This Informational EIP provides foundational context for understanding control flow in the EVM. It covers the historical development of control flow mechanisms in computing, the technical foundations of control flow analysis, and the impact of static control flow on Ethereum's scaling roadmap.
This document serves as background material for proposals for static control flow, including EIP-615: Subroutines and Static Jumps for the EVM, EIP-4750: EOF Functions, EIP-7979: Call and Return Opcodes, EIP-8013: Static Relative Jumps, discussions around RISC-V migration and ZK verification infrastructure, and discussions still to come.
In 1833 Charles Babbage began the design of the Analytical Engine: a steam-powered, mechanical, Turing-complete computer. Programs were to be encoded on punched cards which controlled a system of rods, gears and other machinery to implement arithmetic, storage (for 1,000 40-digits decimal numbers) and conditional jumps.
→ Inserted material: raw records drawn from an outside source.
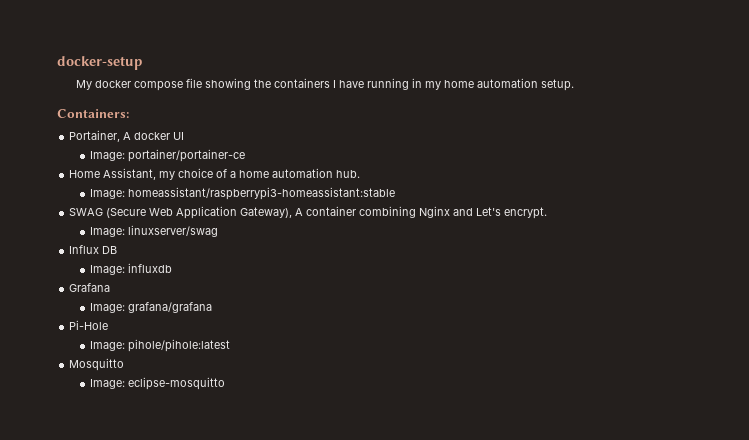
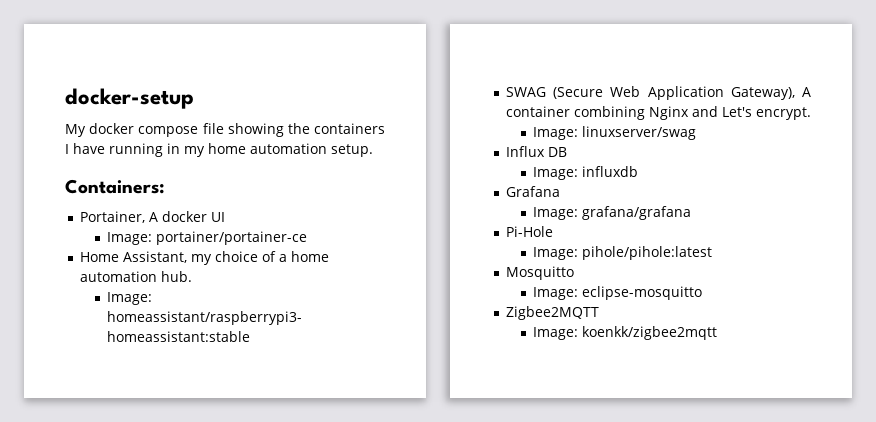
+ Zigbee2MQTT
+ Image: koenkk/zigbee2mqtt

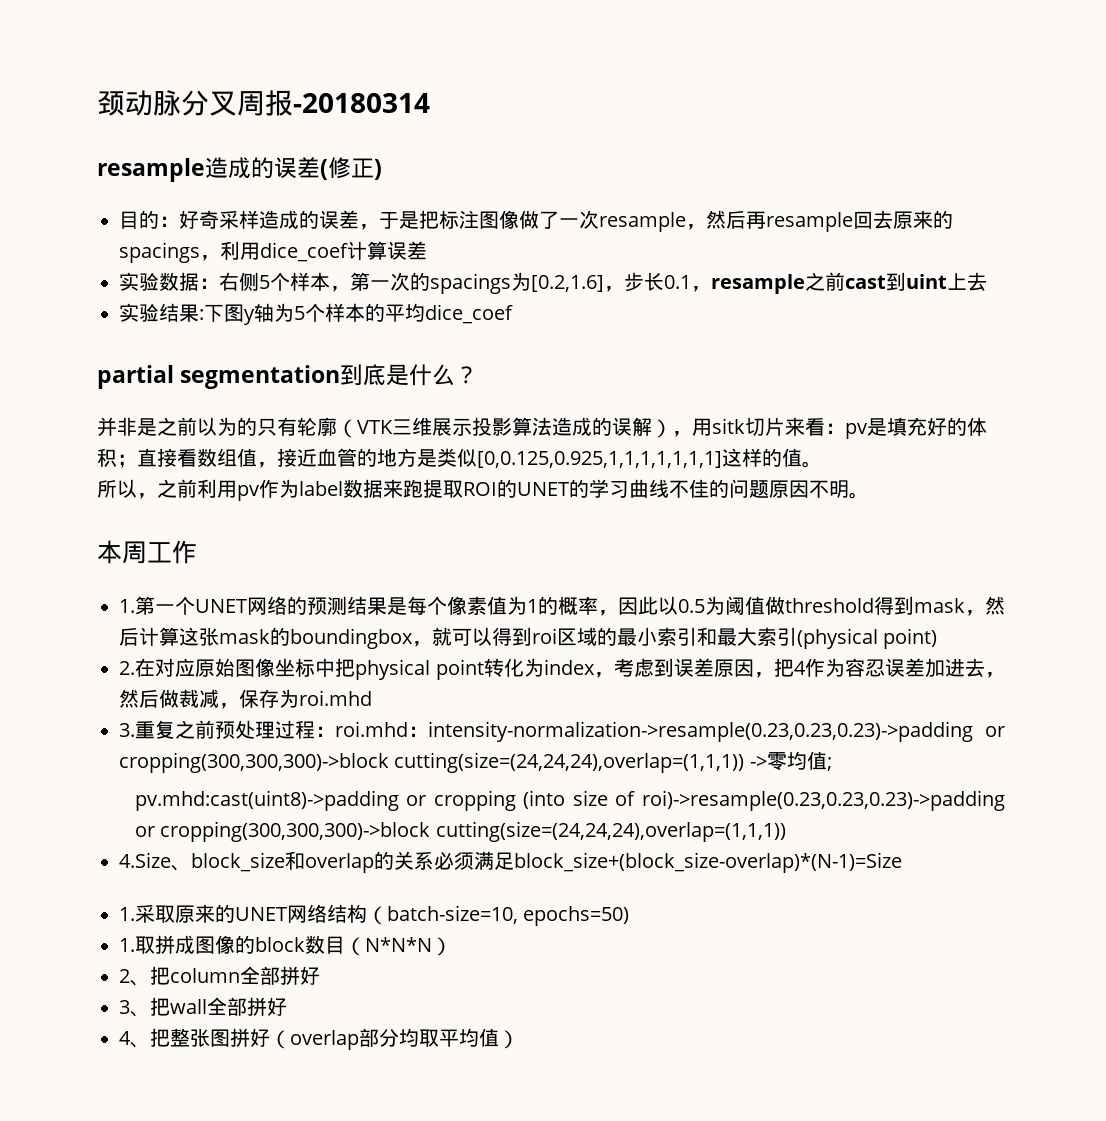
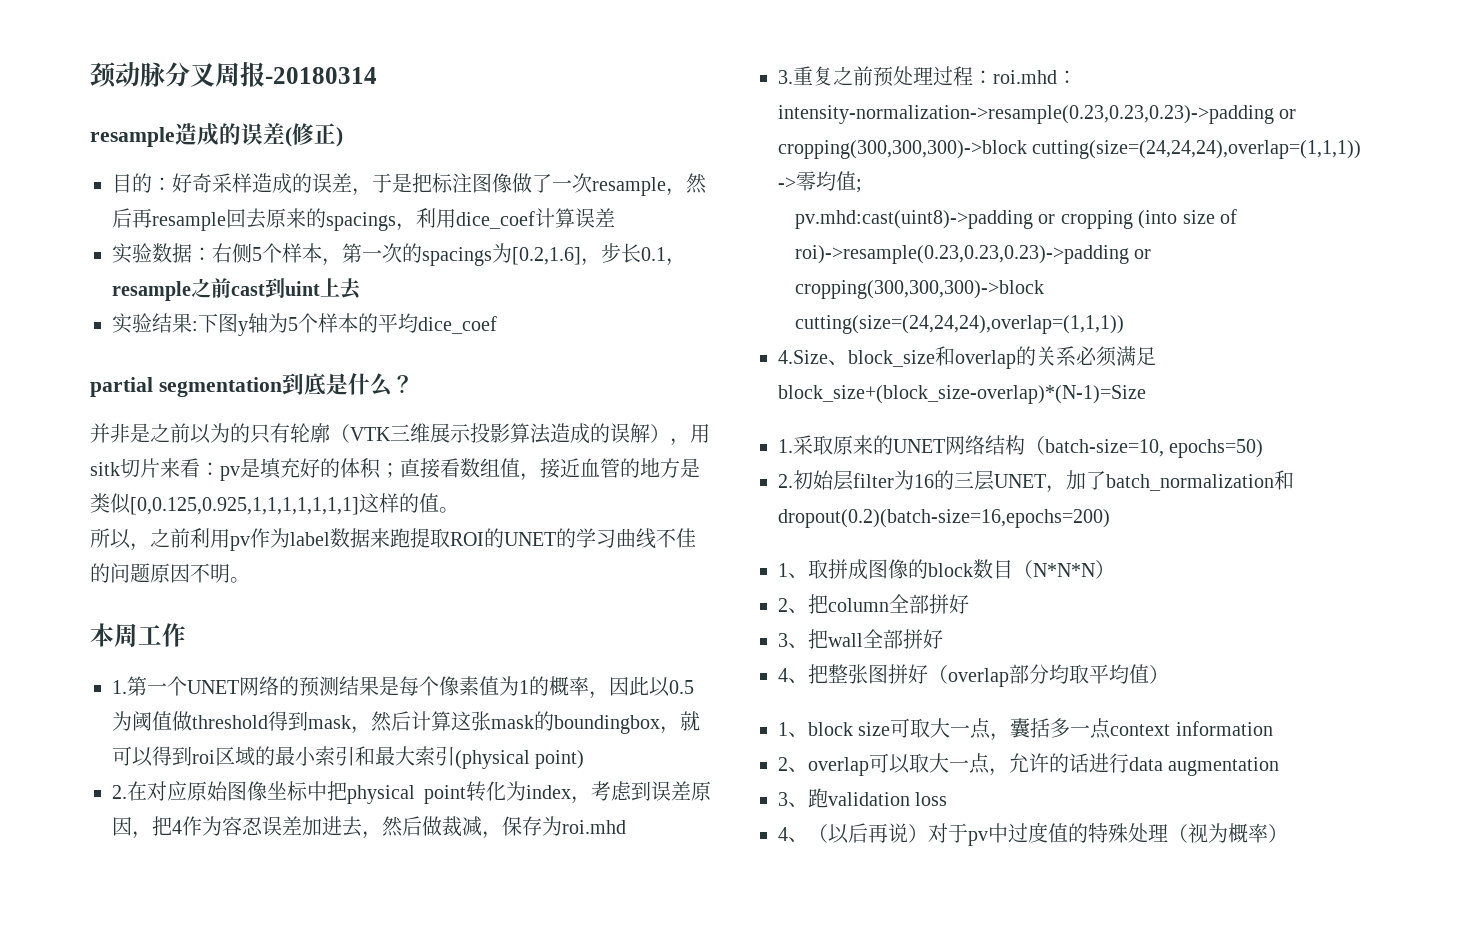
- 1.取拼成图像的block数目（N*N*N）
+ 2.初始层filter为16的三层UNET，加了batch_normalization和dropout(0.2)(batch-size=16,epochs=200)
+ 1、取拼成图像的block数目（N*N*N）
+ 1、block size可取大一点，囊括多一点context information
+ 2、overlap可以取大一点，允许的话进行data augmentation
+ 3、跑validation loss
+ 4、（以后再说）对于pv中过度值的特殊处理（视为概率）

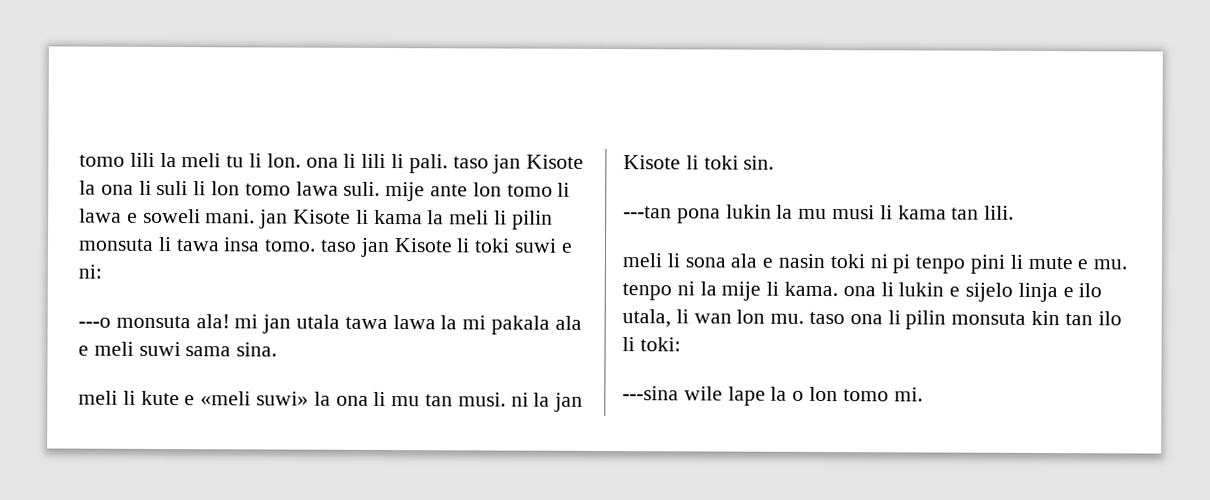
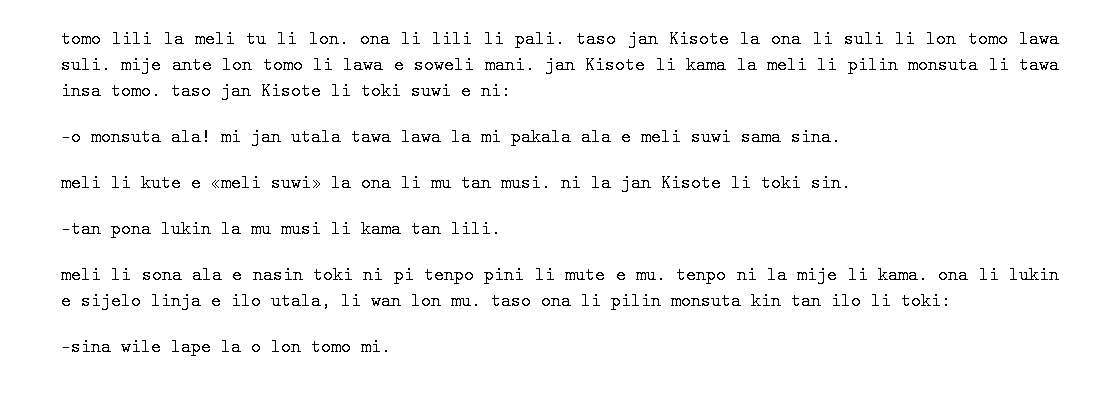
- ---o monsuta ala! mi jan utala tawa lawa la mi pakala ala e meli suwi sama sina.
+ —o monsuta ala! mi jan utala tawa lawa la mi pakala ala e meli suwi sama sina.
- ---tan pona lukin la mu musi li kama tan lili.
+ —tan pona lukin la mu musi li kama tan lili.
- ---sina wile lape la o lon tomo mi.
+ —sina wile lape la o lon tomo mi.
Jumps were supported by cards that shuffled the card deck forwards or backwards a fixed number of cards.
The first published description of the Analytical Engine was in French, by L. F. Menabre, 1842^1. The English translator, Ada Augusta, Countess of Lovelace, made extensive notes on the science of computer programming. The notes include her famous program for recursively computing Bernoulli numbers — arguably the world's first complete computer program — which used conditional jumps to implement the required nested loops.
In 1945 Alan Turing proposed his Automatic Computing Engine^2 (ACE), where he introduced the concept of calls and returns: "To start on a subsidiary operation we need only make a note of where we left off the major operation and then apply the first instruction of the subsidiary. When the subsidiary is over we look up the note and continue with the major operation."
The ACE supported calls directly with a stack of mercury-filled memory crystals holding return addresses. Turing's design was for a 32-bit RISC machine with a vacuum tube integer ALU, floating point microcode, 32 registers, a 1024-entry return stack, and 32K of RAM on a 1 MHz bus. The smaller Pilot ACE was for a time the world's fastest computer.
Call and return facilities of various names and levels of complexity have proven their worth across a long line of important machines over the last 80 years, including most of the machines I have programmed or implemented: Physical machines including the Burroughs 5000, CDC 7600, IBM 360, PDP-11, VAX, Motorola 68000 and Intelx86, and virtual machines including those for Scheme, Forth, Pascal, Java, and WebAssembly.
Especially relevant to the EVM's design are the Java, WebAssembly (Wasm), and CLI (.NET) VMs. They share crucial common properties:
The static control flow that supports linear time compilers also supports any other code that needs to traverse the control flow of a program of a program, traversing each path only once.
Among the most imporant reasons to traverse the control flow of a program is to extract the control flow graph. The EVM makes this quadratically difficult due to its dynamic control flow.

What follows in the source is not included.